Prevent broken animations in jQuery

Please note: This post was written 6 years ago, which is an age in programming terms, so please don't treat this as gospel! I'll be updating all posts soon enough, but if you'd especially like this one to be updated let me know.

Fix Me!

Note: This article has been marked for a quality review and will soon be updated.

I recently posted an article on Animating a Site's Loading using jQuery - a handy technique to spice up any site. But an issue that became apparent using this technique, along with some other animation methods, is that sometimes user interaction can prevent loading and other animations from finishing correctly, and possibly lead to pages that look broken because of it. This is the sort of thing that only user-testing will usually uncover, as many web-designers simply sit back and watch the animations, before actually interacting with the site. To explain what I mean I'll show you a basic example of navigation animations - and the one that prompted this article.

$('nav li').each(function(index){
    $(this).slideDown(200*(index+1));
});

$('nav li').hover(function(){
    $(this).stop().animate({'paddingTop':'10px'},200);
});

Now the code above works perfectly fine - it slides-down each list element in my navigation panel, and whenever a user rolls over one with their mouse the list element moves down by 10 pixels. Great, but we have a slight problem; namely, the stop() function. The code uses it to prevent an animation build up if a user quickly moves their mouse over multiple list elements for example, and for that it works very well. But because we are using a loading animation, if a user hovers over a list element before it has completed the the slide-down animation, the list element will be stuck in limbo, or rather, it won't finish sliding down.

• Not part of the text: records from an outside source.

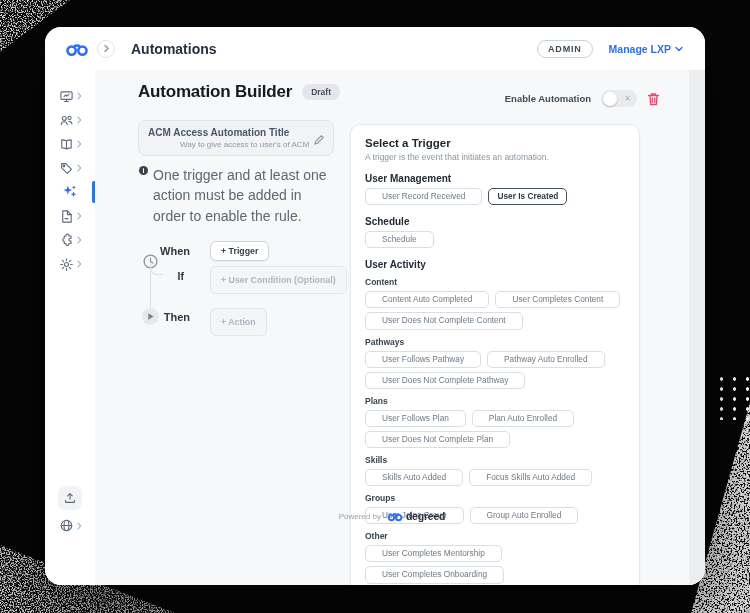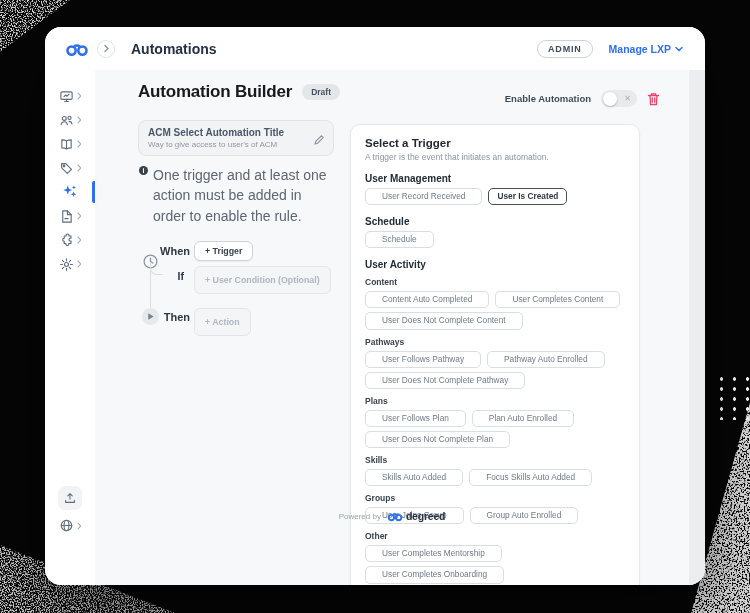"ACM Select Automation Title" div.auto-title { text: Select -> Access }
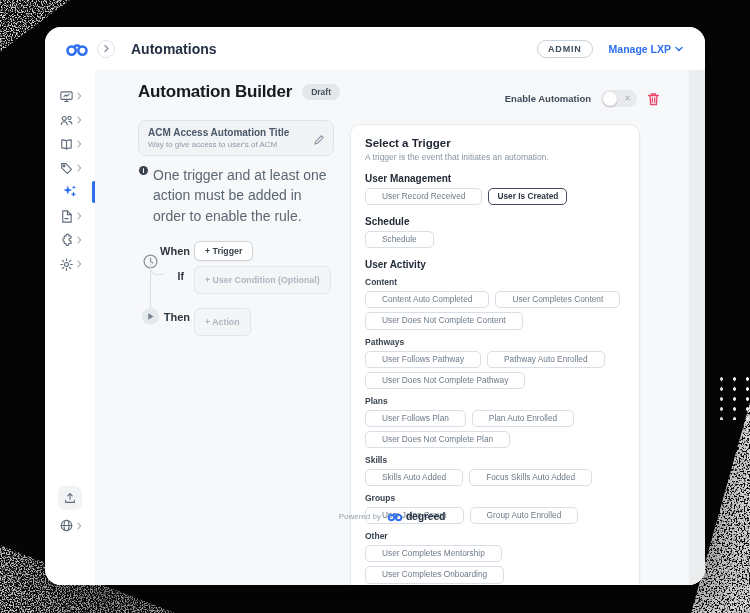"Way to give access to" .auto-desc { margin-left: none -> 32px }
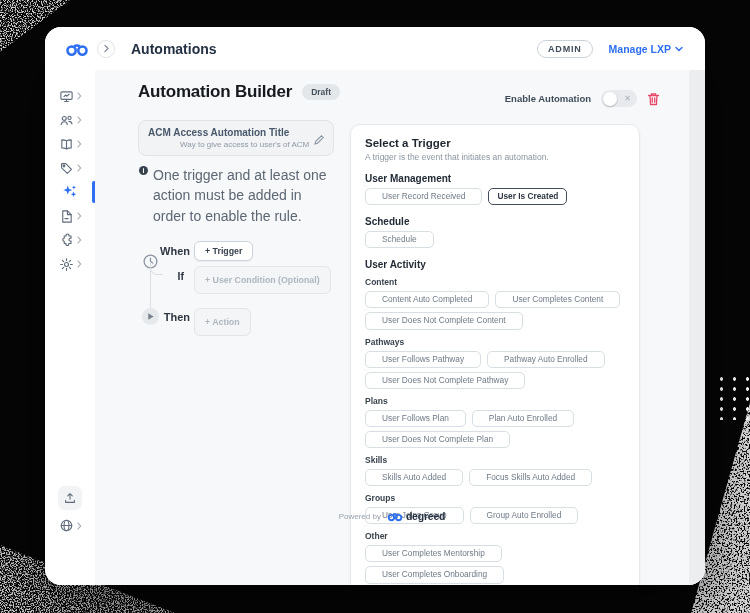"+ Trigger" .flow-btn { left: 56px -> 72px }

This is caused by the fact that the hover() is bound to each list element at the same time that the animations are being executed. To solve this issue we need to come up with a way of waiting for the animations to complete before binding any events to our elements. One way of doing this might be to add a class to each element as it finishes it's loading, and then checking to see if the class exists before performing any events. But that approach will quickly clog up both your JavaScript, and HTML. To avoid messy code, we should instead only bind such events once the animation has completed.

To do that, we just make a simple alteration, like so:

$('nav li').each(function(index){
    $(this).slideDown(200*(index+1), function(){
        $(this).hover(function(){
            $(this).stop().animate({'paddingTop':'10px'},200);
        });
    });
});

The code above uses the callback function of the slideDown() function to wait until the animation completes. We then bind the hover event to each element individually, and we have ourselves a much better setup to prevent our sites breaking in the hands of hover-happy users.